Returns a unique id of an object

Usage

The id() function returns a unique id for the specified object.

Syntax

id(object)

Parameter Condition Description
object Required Any object (such as number, string, list, class etc.)

What is ID of an Object?

In Python, every object has its own unique id. Every time you create an object, a unique id is assigned to it.

The id is nothing but the address of the object in memory.
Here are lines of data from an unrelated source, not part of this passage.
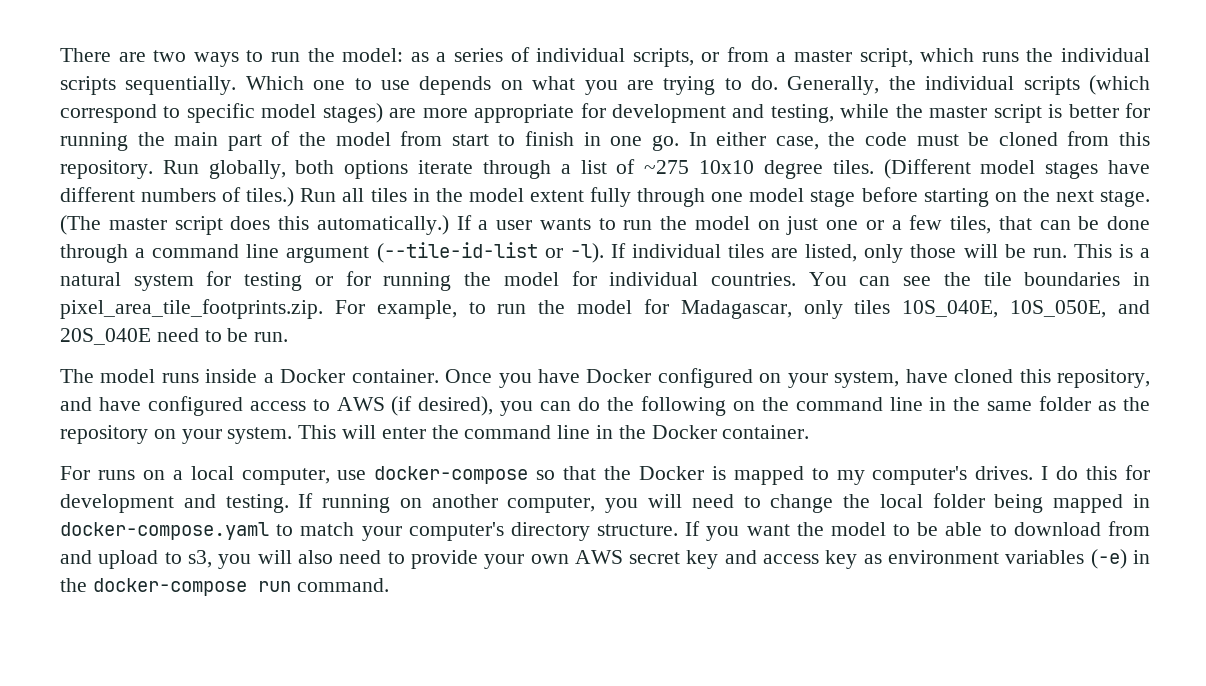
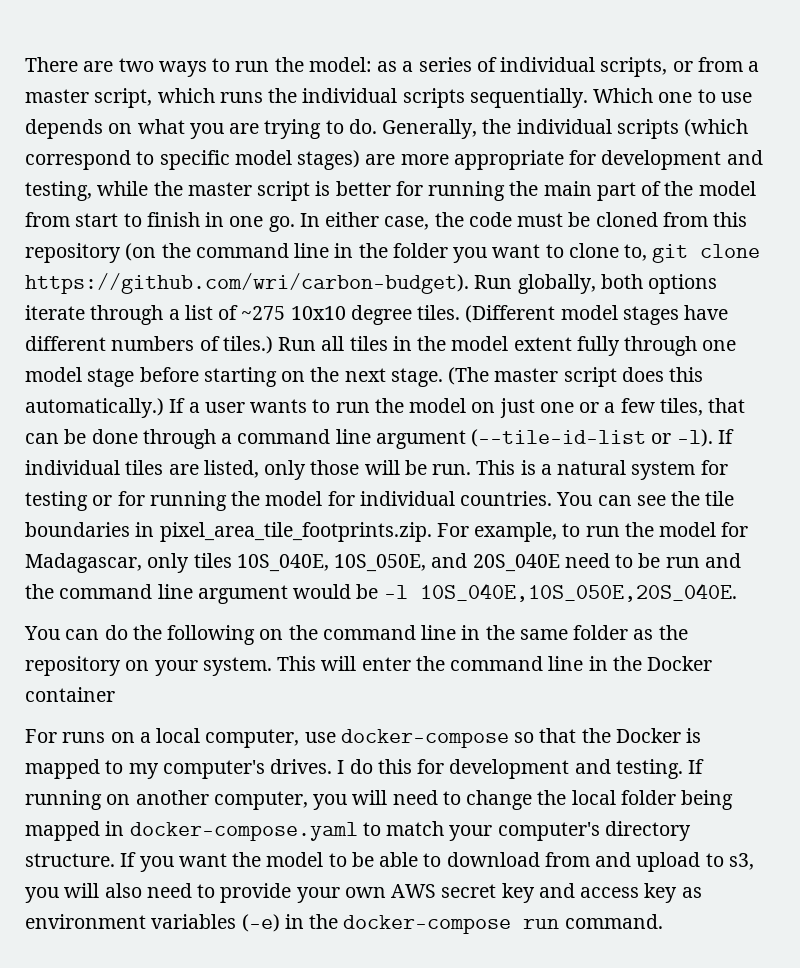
[60,160,153,179] repository. -> [25,243,761,263] [25,273,469,294] repository (on the command line in the folder you want to clone to, git clone https://github.com/wri/carbon-budget).
[254,332,289,342] [60,368,1151,388] [60,396,534,416] run. // The model runs inside a Docker container. Once you have Docker configured on your system, have cloned this repository, and have configured access to AWS (if desired), you -> [665,553,741,568] [25,583,737,604] [24,626,60,640] run and the command line argument would be -l 10S_040E,10S_050E,20S_040E. // You
[722,425,810,439] container. -> [25,687,115,702] container

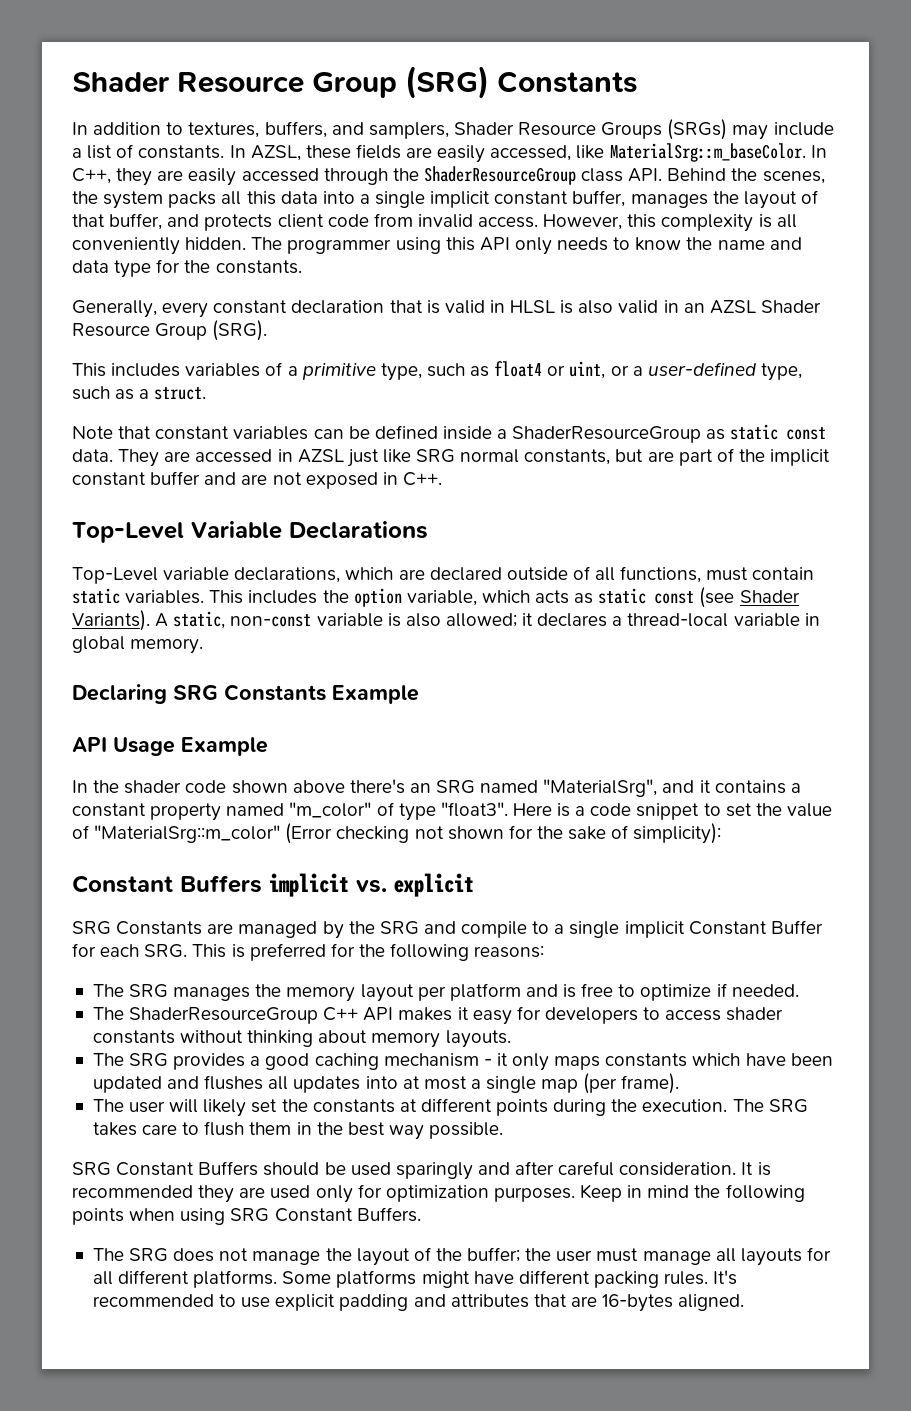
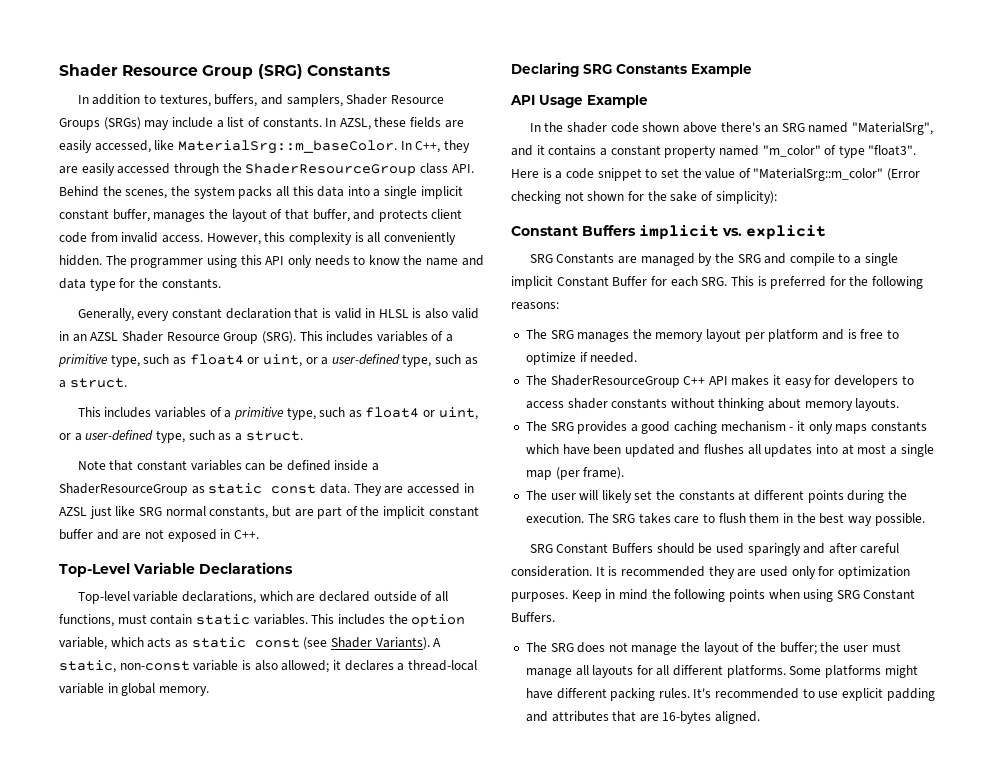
(268, 330) none -> [299,331,454,342] [58,354,478,367] [59,378,127,388] This includes variables of a primitive type, such as float4 or uint, or a user-defined type, such as a struct.
[72,567,158,584] Top-Level -> [77,591,130,604] Top-level

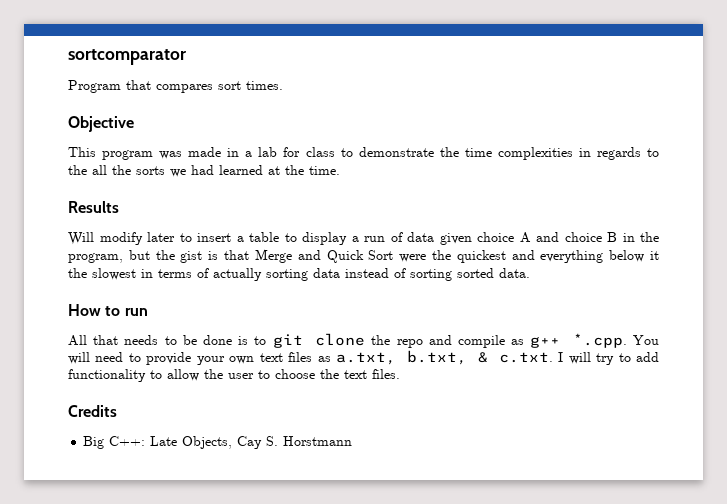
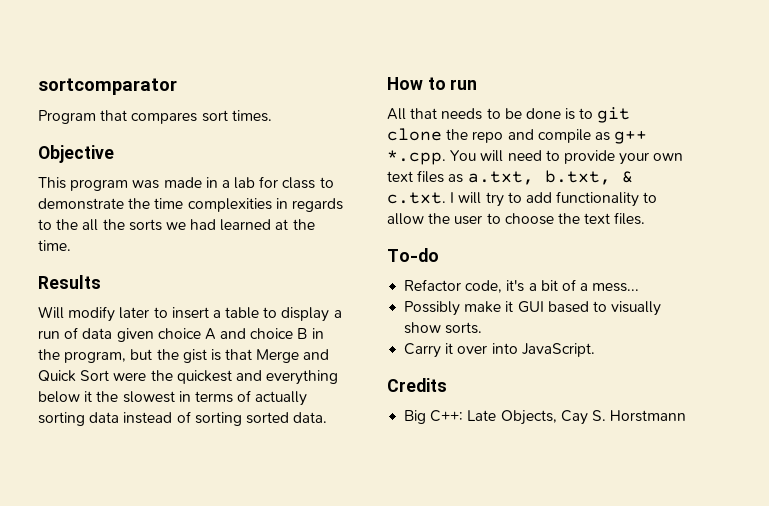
(400, 374) none -> [387,248,439,262] [404,279,640,293] [404,301,662,316] [404,322,483,334] [404,343,595,358] // To-do // Refactor code, it's a bit of a mess... // Possibly make it GUI based to visually show sorts. // Carry it over into JavaScript.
So, it will be different for each time you run the program.

Basic Examples

Use id() function to get a unique id of the object.

x = id('Hello!')
print(x)
# Prints 34936992

x = id(9999)
print(x)
# Prints 33739544

L = ['red', 'green', 'blue']
x = id(L)
print(x)
# Prints 33866256

class myfunc:
  pass
o = myfunc()
print(id(o))
# Prints 33666912

Compare Two IDs

To check if two objects have same id, use is keyword.

# Check if 'x' and 'y' have the same id (point to the same object)
x = 42
y = x
print(x is y)
# Prints True

is keyword is used for identity (id) comparison, while == operator is used for equality (value) comparison.

Some Exceptions

In Python, every object has its own unique id. However, for the sake of optimization there are some exceptions.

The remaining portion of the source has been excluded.